Janet White's husband witnesses death of Kayle Bates
By Newser Editors and Wire Services
Posted Aug 19, 2025 6:20 PM CDT
Florida Executes Woman's Killer
This undated photo provided by the Florida Department of Corrections shows Kayle Bates.   (Florida Department of Corrections via AP)

A man convicted of abducting a woman from a Florida Panhandle insurance office and killing her received a lethal injection Tuesday evening in the state's 10th execution this year. Kayle Bates, 67, was pronounced dead at 6:17pm following a three-drug injection at Florida State Prison near Starke under a death warrant signed by Republican Gov. Ron DeSantis, the AP reports. The execution extended Florida's record for total executions in a single year, and two more are planned in the next month.

Bates was convicted of first-degree murder, kidnapping, armed robbery, and attempted sexual battery in the June 14, 1982, killing of Janet White in Bay County in the Florida Panhandle. The woman's husband, Randy White, was one of the witnesses to Tuesday's execution.

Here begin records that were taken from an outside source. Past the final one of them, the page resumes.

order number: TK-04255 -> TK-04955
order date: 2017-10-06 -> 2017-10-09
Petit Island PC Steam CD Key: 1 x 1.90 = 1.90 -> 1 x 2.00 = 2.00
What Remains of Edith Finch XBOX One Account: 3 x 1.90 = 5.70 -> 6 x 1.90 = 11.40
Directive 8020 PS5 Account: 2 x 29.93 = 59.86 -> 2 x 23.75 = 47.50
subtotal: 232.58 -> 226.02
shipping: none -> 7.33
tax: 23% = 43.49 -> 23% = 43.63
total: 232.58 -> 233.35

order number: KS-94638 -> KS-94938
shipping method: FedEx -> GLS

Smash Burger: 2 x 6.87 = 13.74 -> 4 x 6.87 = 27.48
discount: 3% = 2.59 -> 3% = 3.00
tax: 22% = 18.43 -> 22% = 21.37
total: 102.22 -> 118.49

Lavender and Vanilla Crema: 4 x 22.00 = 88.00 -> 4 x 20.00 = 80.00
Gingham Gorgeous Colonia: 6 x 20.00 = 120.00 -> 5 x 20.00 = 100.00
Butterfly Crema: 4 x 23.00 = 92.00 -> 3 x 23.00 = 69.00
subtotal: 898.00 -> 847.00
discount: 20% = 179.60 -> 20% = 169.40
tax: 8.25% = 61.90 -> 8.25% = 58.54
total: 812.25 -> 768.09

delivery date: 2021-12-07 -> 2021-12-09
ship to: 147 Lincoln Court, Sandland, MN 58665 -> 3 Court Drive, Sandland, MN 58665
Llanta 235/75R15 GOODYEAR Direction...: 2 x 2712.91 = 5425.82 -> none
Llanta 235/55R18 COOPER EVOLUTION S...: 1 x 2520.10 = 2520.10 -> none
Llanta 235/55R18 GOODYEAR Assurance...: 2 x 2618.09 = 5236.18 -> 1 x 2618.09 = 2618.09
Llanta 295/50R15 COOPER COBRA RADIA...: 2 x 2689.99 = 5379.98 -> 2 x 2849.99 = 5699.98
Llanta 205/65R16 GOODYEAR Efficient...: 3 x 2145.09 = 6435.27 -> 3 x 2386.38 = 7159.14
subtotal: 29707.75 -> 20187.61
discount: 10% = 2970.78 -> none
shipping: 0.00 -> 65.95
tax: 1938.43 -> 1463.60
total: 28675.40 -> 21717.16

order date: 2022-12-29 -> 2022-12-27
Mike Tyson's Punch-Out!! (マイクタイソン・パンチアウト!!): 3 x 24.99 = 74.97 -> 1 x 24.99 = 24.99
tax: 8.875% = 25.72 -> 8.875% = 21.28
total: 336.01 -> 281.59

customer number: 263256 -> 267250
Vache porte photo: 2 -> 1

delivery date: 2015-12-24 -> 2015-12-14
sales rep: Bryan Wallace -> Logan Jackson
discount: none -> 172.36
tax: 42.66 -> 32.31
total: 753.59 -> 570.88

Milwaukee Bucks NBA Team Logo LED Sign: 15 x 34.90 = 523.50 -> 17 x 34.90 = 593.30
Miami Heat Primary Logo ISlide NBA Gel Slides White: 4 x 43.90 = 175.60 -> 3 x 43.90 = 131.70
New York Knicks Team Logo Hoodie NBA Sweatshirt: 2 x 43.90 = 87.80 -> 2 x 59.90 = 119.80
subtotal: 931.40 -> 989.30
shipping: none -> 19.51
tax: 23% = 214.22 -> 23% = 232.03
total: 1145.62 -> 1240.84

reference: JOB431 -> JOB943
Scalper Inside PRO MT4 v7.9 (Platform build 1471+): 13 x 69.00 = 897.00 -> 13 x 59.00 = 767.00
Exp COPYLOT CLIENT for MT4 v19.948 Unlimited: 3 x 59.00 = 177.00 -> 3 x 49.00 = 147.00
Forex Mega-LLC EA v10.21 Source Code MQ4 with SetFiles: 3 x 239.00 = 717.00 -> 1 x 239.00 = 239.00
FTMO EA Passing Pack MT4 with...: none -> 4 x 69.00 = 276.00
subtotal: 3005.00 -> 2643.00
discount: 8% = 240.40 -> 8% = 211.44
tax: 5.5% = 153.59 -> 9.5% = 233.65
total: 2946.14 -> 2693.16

According to court documents, Bates abducted Janet White from the insurance office where she worked, took her into woods behind the building, attempted to rape her, fatally stabbed her, and tore a diamond ring from her finger. Attorneys for Bates had filed appeals with the Florida Supreme Court and the US Supreme Court, as well as a federal lawsuit claiming DeSantis' process for signing death warrants was discriminatory. The lawsuit was recently dismissed by a judge.

The Florida Supreme Court recently denied Bates' pending claims, including arguments that evidence of organic brain damage had been inadequately considered during his second penalty phase. The court responded that Bates has had three decades to raise these claims. And the US Supreme Court rejected Bates' last appeal Tuesday. Veterans groups had been pressing for a reprieve, per USA Today; Bates was a former Florida National Guardsman. He became the fourth veteran executed in Florida this year. "We can never be a veteran friendly state when our leader is signing off on their deaths at the hands of the State," said a letter to DeSantis that was signed by 130 veterans.